**Required work:** Copy each line below that has "color".

**Supplied material:**
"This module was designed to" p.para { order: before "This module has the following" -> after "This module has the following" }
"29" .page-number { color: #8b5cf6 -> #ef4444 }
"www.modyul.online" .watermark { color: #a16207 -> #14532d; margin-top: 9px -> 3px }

--

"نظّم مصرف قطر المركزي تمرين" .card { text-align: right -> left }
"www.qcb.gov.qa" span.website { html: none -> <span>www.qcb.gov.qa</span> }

**Reply to the exercise:**
"29" .page-number { color: #8b5cf6 -> #ef4444 }
"www.modyul.online" .watermark { color: #a16207 -> #14532d; margin-top: 9px -> 3px }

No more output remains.